What is being asked =>
Every record below needs to be written out exactly, apart from the pictures.
- - -
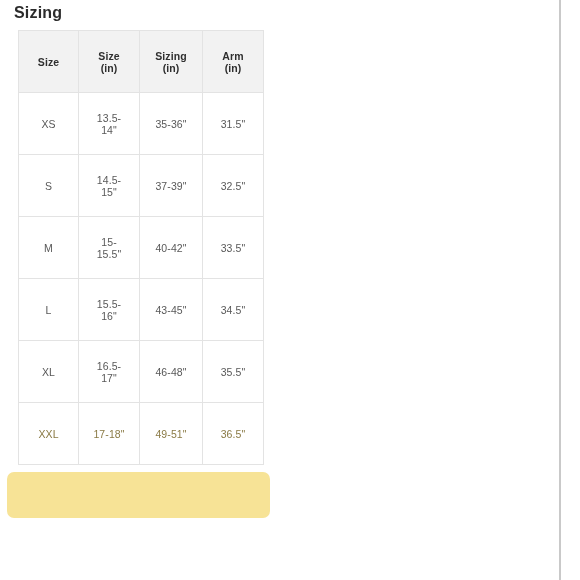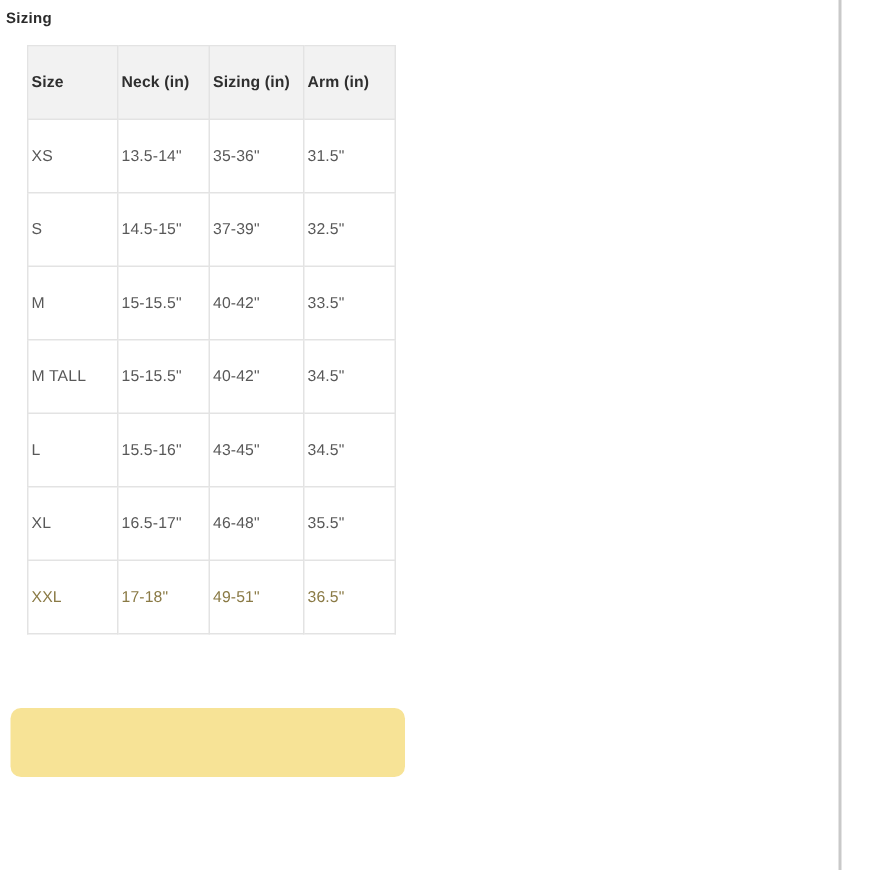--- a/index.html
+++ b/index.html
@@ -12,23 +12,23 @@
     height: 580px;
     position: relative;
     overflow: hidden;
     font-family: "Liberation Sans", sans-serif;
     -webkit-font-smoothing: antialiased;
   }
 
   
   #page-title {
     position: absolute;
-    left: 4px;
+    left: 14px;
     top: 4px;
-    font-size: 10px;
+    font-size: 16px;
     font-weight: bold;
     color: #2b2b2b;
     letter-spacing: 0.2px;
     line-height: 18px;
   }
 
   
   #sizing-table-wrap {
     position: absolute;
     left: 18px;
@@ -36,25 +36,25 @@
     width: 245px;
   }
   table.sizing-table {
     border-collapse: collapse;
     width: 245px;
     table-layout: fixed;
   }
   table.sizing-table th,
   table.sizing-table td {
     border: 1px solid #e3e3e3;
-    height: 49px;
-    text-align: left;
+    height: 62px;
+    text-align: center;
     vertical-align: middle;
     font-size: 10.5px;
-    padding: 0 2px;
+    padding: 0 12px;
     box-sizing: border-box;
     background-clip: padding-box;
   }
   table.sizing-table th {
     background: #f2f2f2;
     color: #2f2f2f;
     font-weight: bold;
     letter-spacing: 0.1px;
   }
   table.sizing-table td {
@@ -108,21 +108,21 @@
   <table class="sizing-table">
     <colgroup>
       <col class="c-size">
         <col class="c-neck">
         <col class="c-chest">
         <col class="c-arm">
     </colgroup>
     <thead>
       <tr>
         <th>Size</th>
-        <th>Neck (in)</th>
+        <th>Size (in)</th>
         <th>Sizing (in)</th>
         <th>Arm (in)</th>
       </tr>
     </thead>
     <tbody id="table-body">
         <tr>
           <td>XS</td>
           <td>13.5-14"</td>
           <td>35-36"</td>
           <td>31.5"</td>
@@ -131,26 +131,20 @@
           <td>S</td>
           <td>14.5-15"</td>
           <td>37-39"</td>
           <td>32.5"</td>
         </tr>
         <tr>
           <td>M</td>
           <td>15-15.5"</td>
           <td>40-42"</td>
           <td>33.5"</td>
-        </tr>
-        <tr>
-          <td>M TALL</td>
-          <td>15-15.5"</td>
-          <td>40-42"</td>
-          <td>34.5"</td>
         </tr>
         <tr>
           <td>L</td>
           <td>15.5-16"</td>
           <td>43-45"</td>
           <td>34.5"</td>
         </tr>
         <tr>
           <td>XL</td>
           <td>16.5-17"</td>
- - -
Output =>
--- a/index.html
+++ b/index.html
@@ -12,23 +12,23 @@
     height: 580px;
     position: relative;
     overflow: hidden;
     font-family: "Liberation Sans", sans-serif;
     -webkit-font-smoothing: antialiased;
   }
 
   
   #page-title {
     position: absolute;
-    left: 4px;
+    left: 14px;
     top: 4px;
-    font-size: 10px;
+    font-size: 16px;
     font-weight: bold;
     color: #2b2b2b;
     letter-spacing: 0.2px;
     line-height: 18px;
   }
 
   
   #sizing-table-wrap {
     position: absolute;
     left: 18px;
@@ -36,25 +36,25 @@
     width: 245px;
   }
   table.sizing-table {
     border-collapse: collapse;
     width: 245px;
     table-layout: fixed;
   }
   table.sizing-table th,
   table.sizing-table td {
     border: 1px solid #e3e3e3;
-    height: 49px;
-    text-align: left;
+    height: 62px;
+    text-align: center;
     vertical-align: middle;
     font-size: 10.5px;
-    padding: 0 2px;
+    padding: 0 12px;
     box-sizing: border-box;
     background-clip: padding-box;
   }
   table.sizing-table th {
     background: #f2f2f2;
     color: #2f2f2f;
     font-weight: bold;
     letter-spacing: 0.1px;
   }
   table.sizing-table td {
@@ -108,21 +108,21 @@
   <table class="sizing-table">
     <colgroup>
       <col class="c-size">
         <col class="c-neck">
         <col class="c-chest">
         <col class="c-arm">
     </colgroup>
     <thead>
       <tr>
         <th>Size</th>
-        <th>Neck (in)</th>
+        <th>Size (in)</th>
         <th>Sizing (in)</th>
         <th>Arm (in)</th>
       </tr>
     </thead>
     <tbody id="table-body">
         <tr>
           <td>XS</td>
           <td>13.5-14"</td>
           <td>35-36"</td>
           <td>31.5"</td>
@@ -131,26 +131,20 @@
           <td>S</td>
           <td>14.5-15"</td>
           <td>37-39"</td>
           <td>32.5"</td>
         </tr>
         <tr>
           <td>M</td>
           <td>15-15.5"</td>
           <td>40-42"</td>
           <td>33.5"</td>
-        </tr>
-        <tr>
-          <td>M TALL</td>
-          <td>15-15.5"</td>
-          <td>40-42"</td>
-          <td>34.5"</td>
         </tr>
         <tr>
           <td>L</td>
           <td>15.5-16"</td>
           <td>43-45"</td>
           <td>34.5"</td>
         </tr>
         <tr>
           <td>XL</td>
           <td>16.5-17"</td>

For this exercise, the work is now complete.